Step 1: Review the chapter material. This problem is about firms using price discrimination, so you may want to review Chapter 15, Sections 15.5 

Step 2: Answer the question by explaining how the cable company is using price discrimination to increase its profit. Price discrimination involves charging different prices to different customers for the same good or service when the price difference isn’t due to differences in cost. Firms who able to price discriminate increase their profits by doing so.

We’ve seen that there are three requirements for a firm to practice price discrimination: 1) The firm must possess market power, 2) some of the firm’s customers much have a greater willingness to pay for the product than do other customers, and 3) the firm must be able to segment the market to keep customers who buy the product at the low price from reselling it. Cable companies can meet all three requirements. Cable firms possess market power—they  aren’t perfect competitors. Some customers have a higher willingness than other customers to pay for cable service. In fact, many people have become cable cutters and prefer to stream content rather than watch programs on cable. Finally, someone who receives a lower-priced cable subscription can’t resell it.

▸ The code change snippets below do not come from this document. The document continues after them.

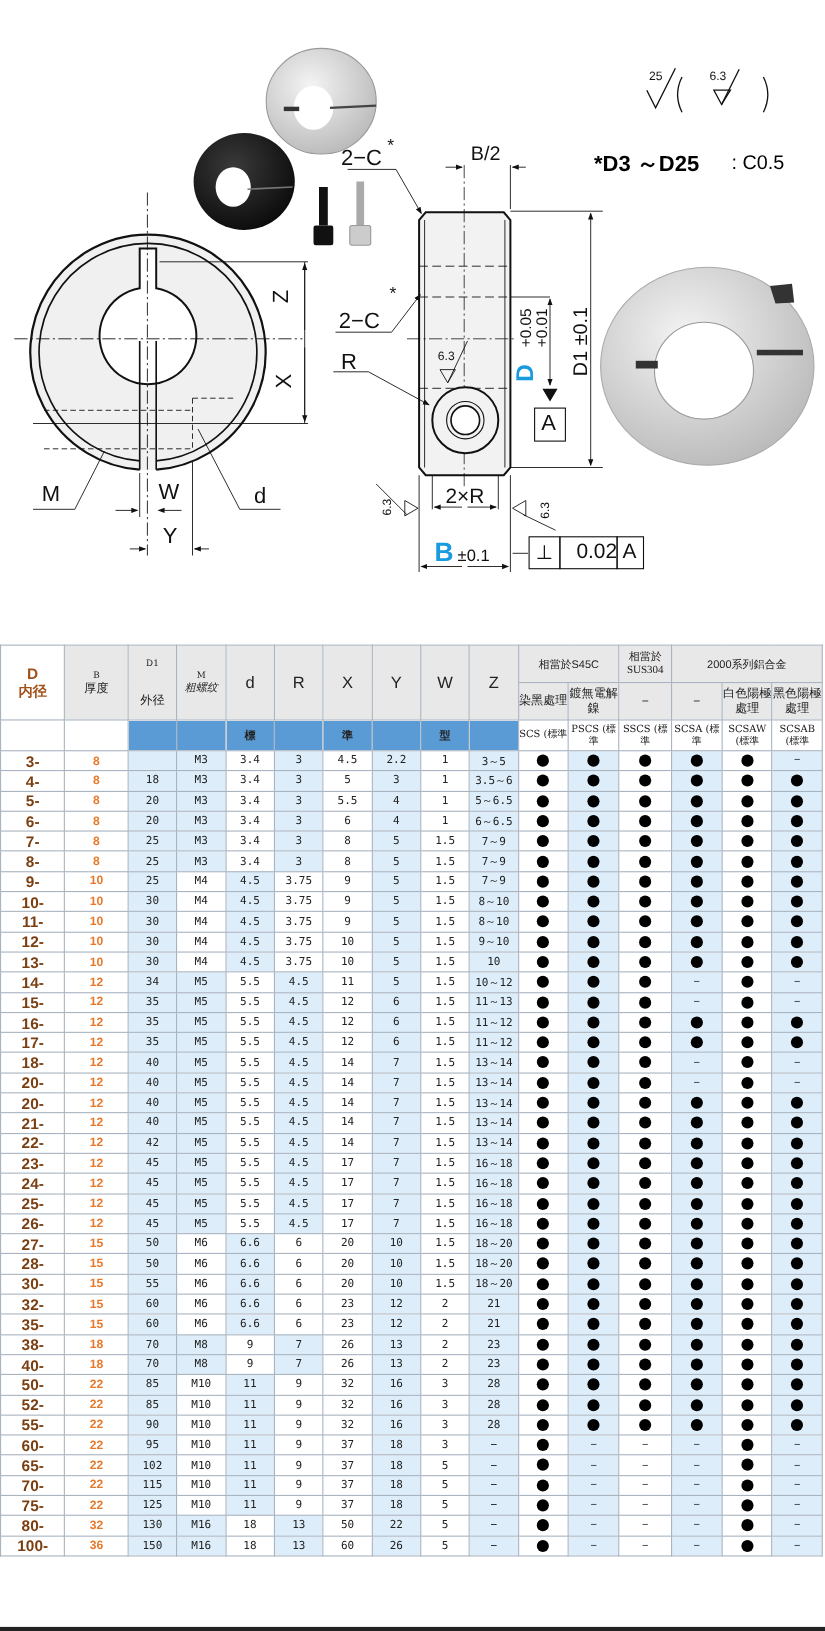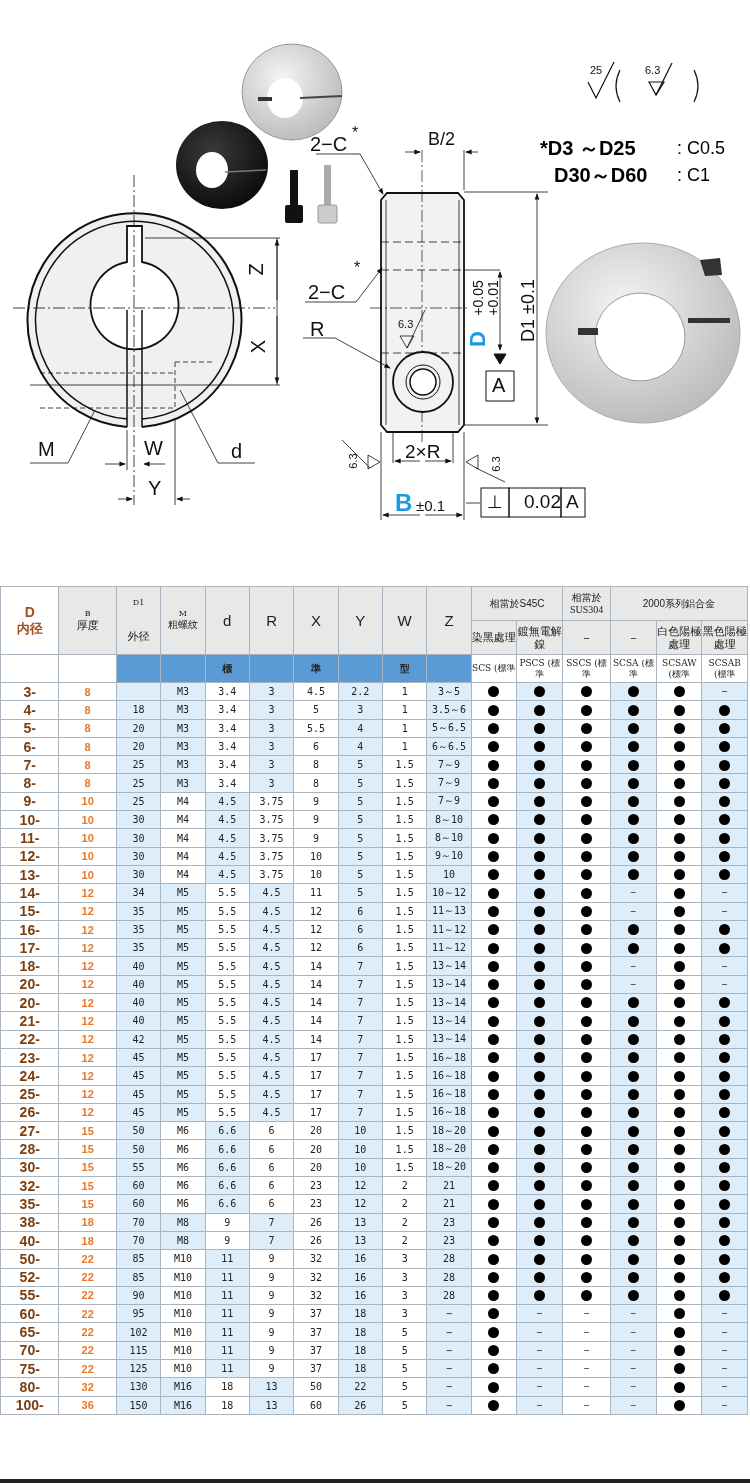"*D3 ～D25" .chamfer .row { gap: 12px -> none }
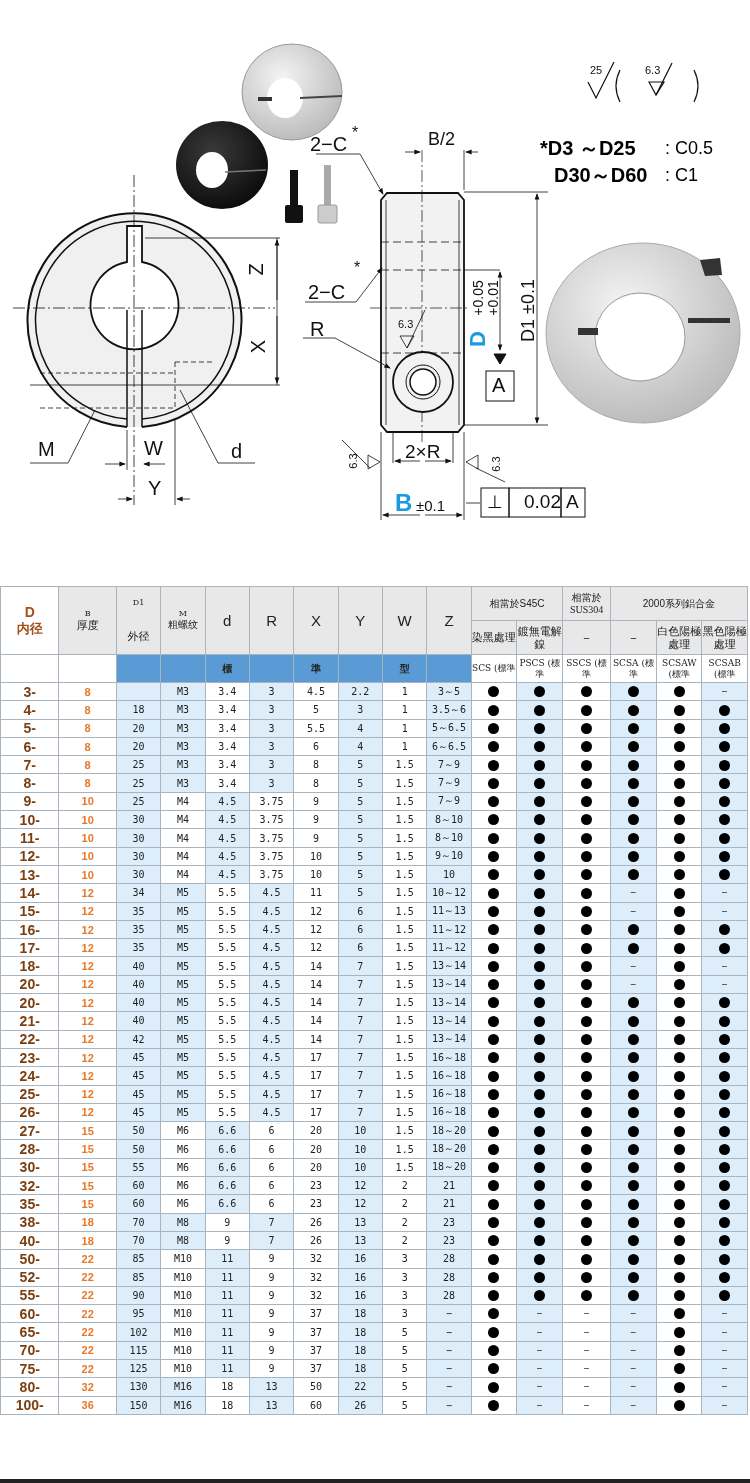"D30～D60" div.row { html: <div> <span>D30～D60</span> <span>: C1</span> </div> -> none }
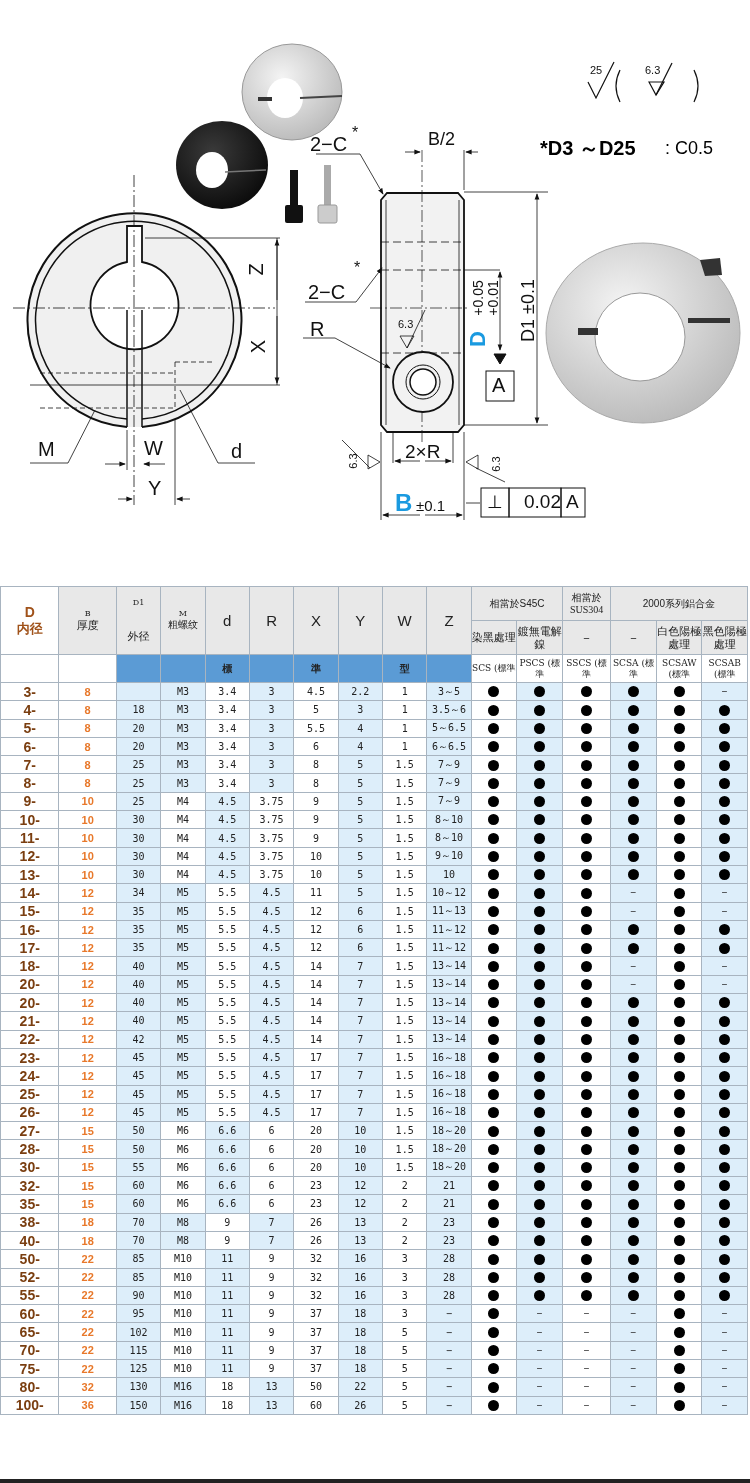"粗螺纹" div { font-style: none -> italic }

To increase profit by price discrimination, a firm needs to charger a higher price to customers with a lower price elasticity of demand, and a lower price to customers with a higher price elasticity of demand. People who call up to complain about an increase in the price of a cable subscription are likely to be more price sensitive—and, therefore, more likely to switch to a competing cable company or to cut the cable and switch to streaming—than are people who don’t complain about the increase in the price of a subscription. In other words, the complainers have a higher price elasticity of demand than do the non-complainers and receive a lower price. We can conclude that this business strategy is an example of price discrimination and will increase the profit of the cable company that uses it.